Among the entries, find the lines with the string "sidebar" and copy them.

Web interface edit records
--- --- ---

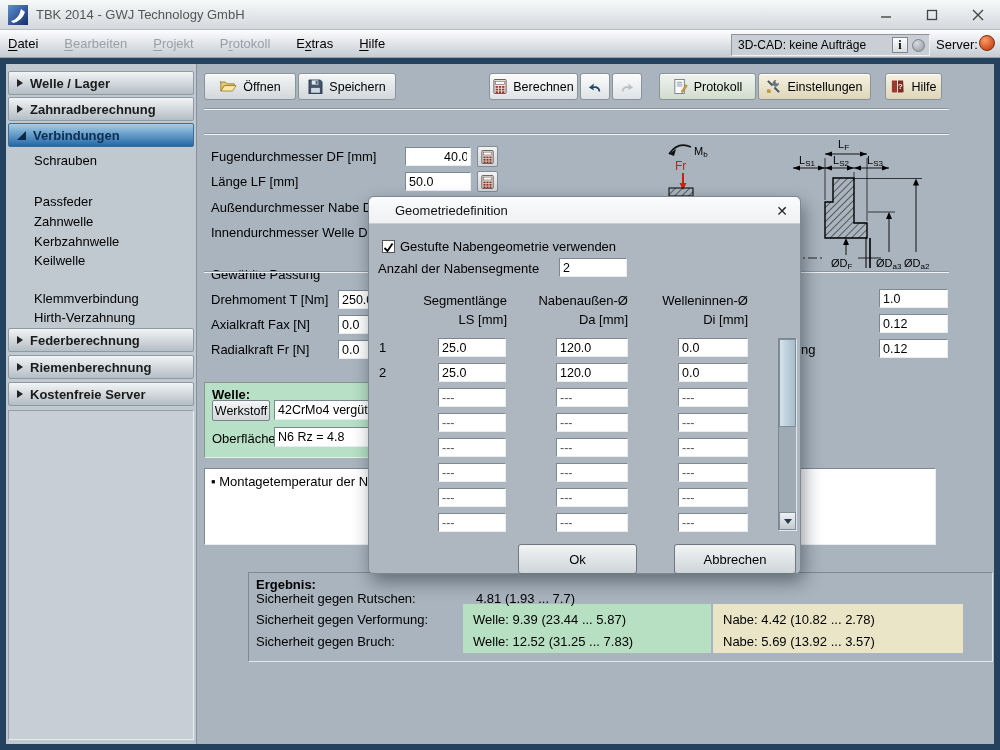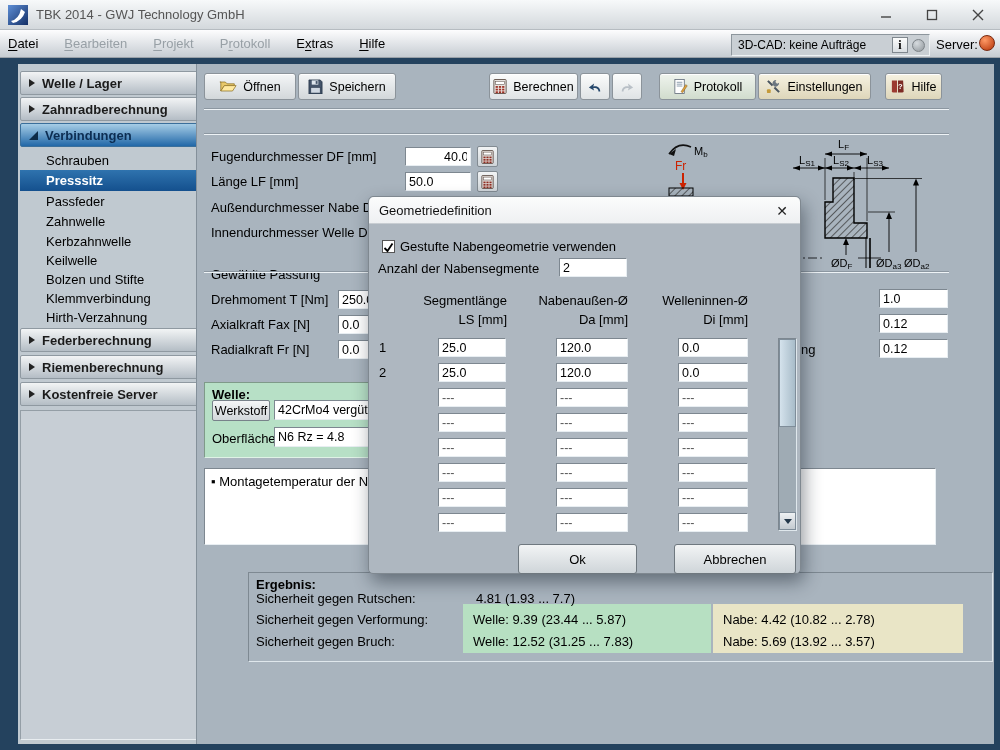--- a/index.html
+++ b/index.html
@@ -35,7 +35,7 @@
 
   
   .frame { position:absolute; left:0; top:58px; width:1000px; height:692px; background:#24425e; }
-  .sidebar { position:absolute; left:18px; top:6px; width:190px; height:680px; background:#c0c9d0; }
+  .sidebar { position:absolute; left:6px; top:6px; width:190px; height:680px; background:#c0c9d0; }
   .main { position:absolute; left:196px; top:6px; width:798px; height:680px; background:#a9b4be; border-left:1px solid #84909a; }
 
   

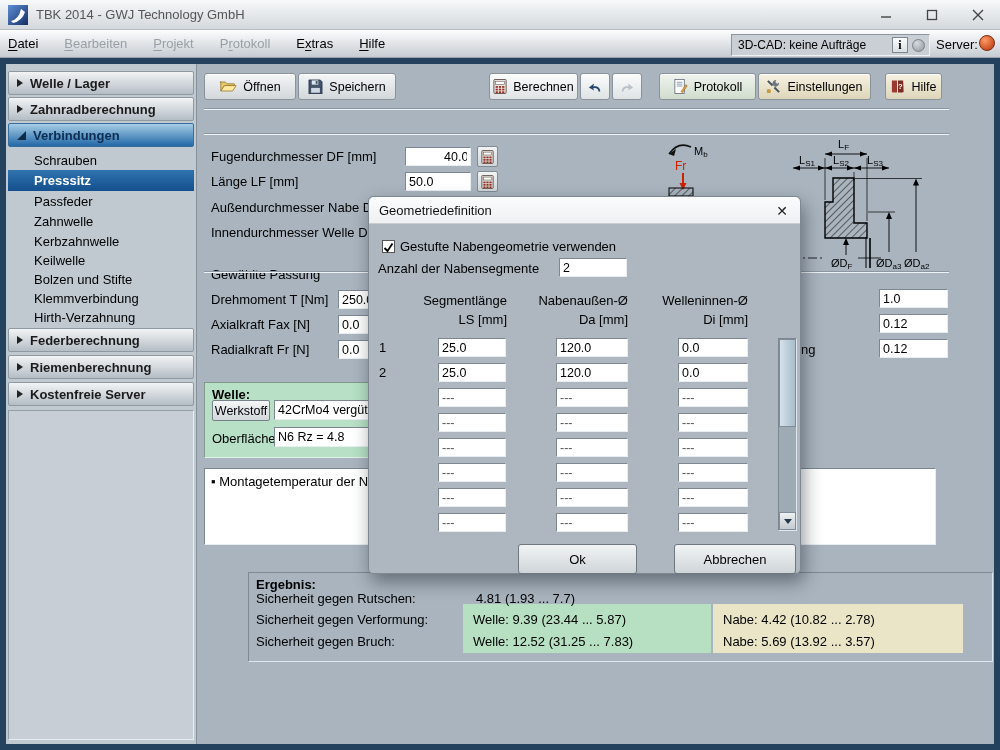--- a/index.html
+++ b/index.html
@@ -180,9 +180,6 @@
       <div class="side-item" style="top:86px">
           <span>Schrauben</span>
         </div>
-      <div class="side-item selected" style="top:106px">
-          <span>Presssitz</span>
-        </div>
       <div class="side-item" style="top:127px">
           <span>Passfeder</span>
         </div>

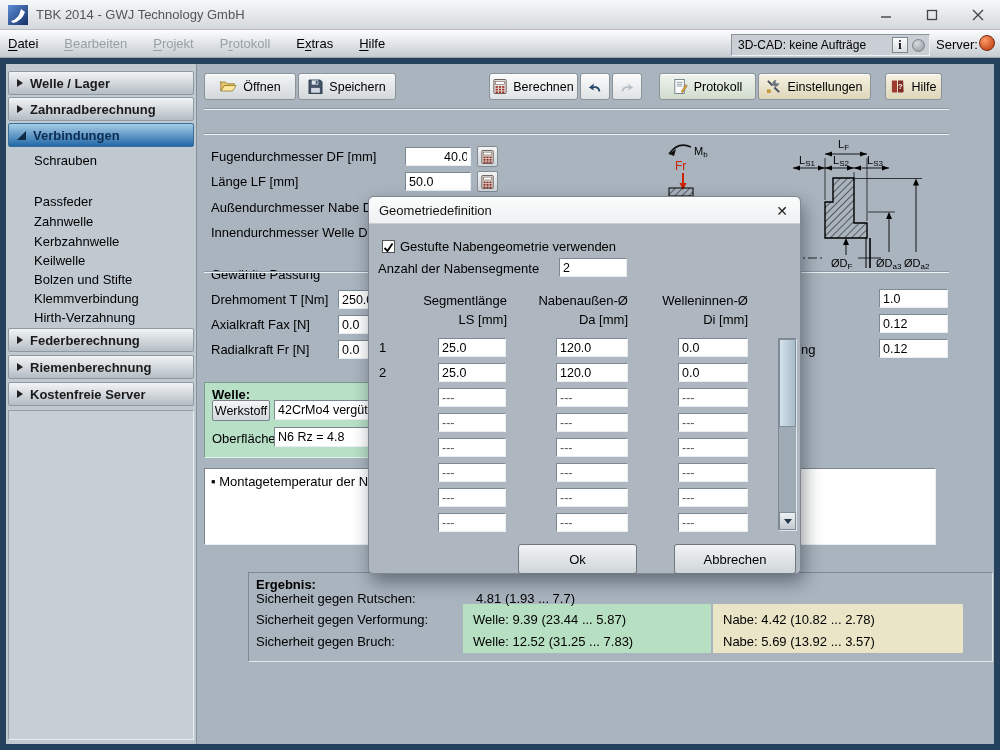--- a/index.html
+++ b/index.html
@@ -90,7 +90,7 @@
   .dialog { position:absolute; left:368px; top:196px; width:433px; height:378px; background:#aeb7c0;
     border:1px solid #7f8890; border-radius:5px; box-shadow:3px 8px 18px rgba(15,25,35,.45); z-index:50; }
   .dlg-title { position:absolute; left:0; top:0; width:431px; height:27px; background:linear-gradient(#fbfcfc,#eef0f2);
-    border-bottom:1px solid #c8cdd2; border-radius:5px 5px 0 0; display:flex; align-items:center; padding-left:10px; font-size:13px; color:#111; }
+    border-bottom:1px solid #c8cdd2; border-radius:5px 5px 0 0; display:flex; align-items:center; padding-left:26px; font-size:13px; color:#111; }
   .dlg-close { position:absolute; right:9px; top:5px; width:18px; height:18px; display:flex; align-items:center; justify-content:center; font-size:14px; color:#222; }
   .checkbox { position:absolute; left:13px; top:43px; width:13px; height:13px; background:#fff; border:1px solid #555; }
   .colhead { position:absolute; text-align:right; font-size:13px; }

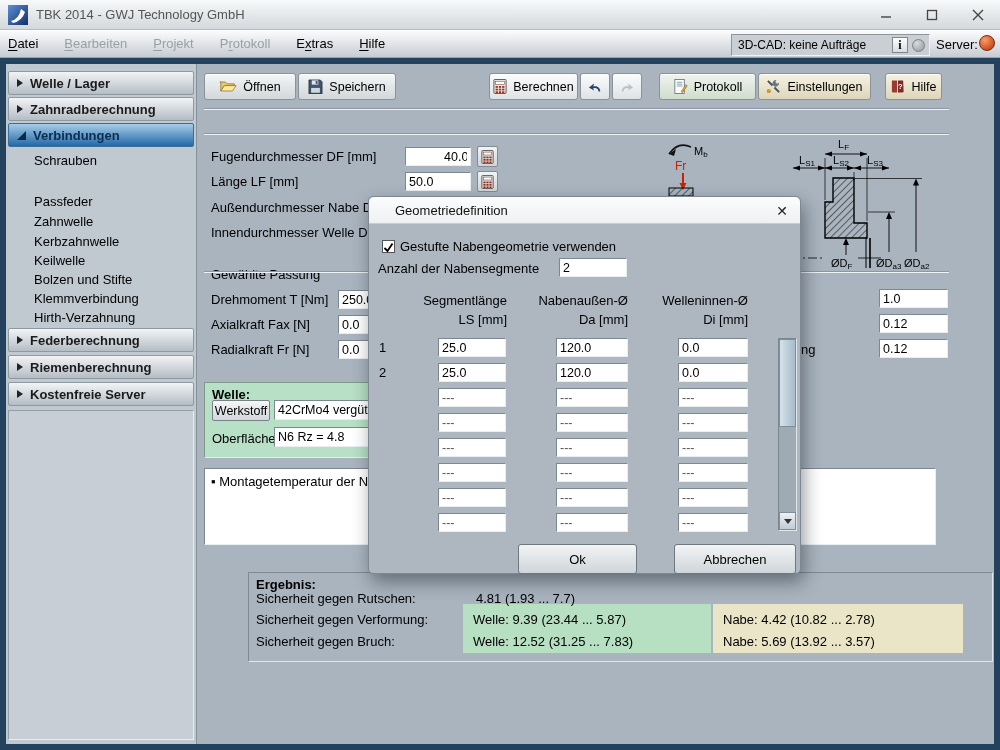--- a/index.html
+++ b/index.html
@@ -192,9 +192,6 @@
       <div class="side-item" style="top:186px">
           <span>Keilwelle</span>
         </div>
-      <div class="side-item" style="top:205px">
-          <span>Bolzen und Stifte</span>
-        </div>
       <div class="side-item" style="top:224px">
           <span>Klemmverbindung</span>
         </div>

--- --- ---

**RESULT OF THE TASK**
-  .sidebar { position:absolute; left:18px; top:6px; width:190px; height:680px; background:#c0c9d0; }
+  .sidebar { position:absolute; left:6px; top:6px; width:190px; height:680px; background:#c0c9d0; }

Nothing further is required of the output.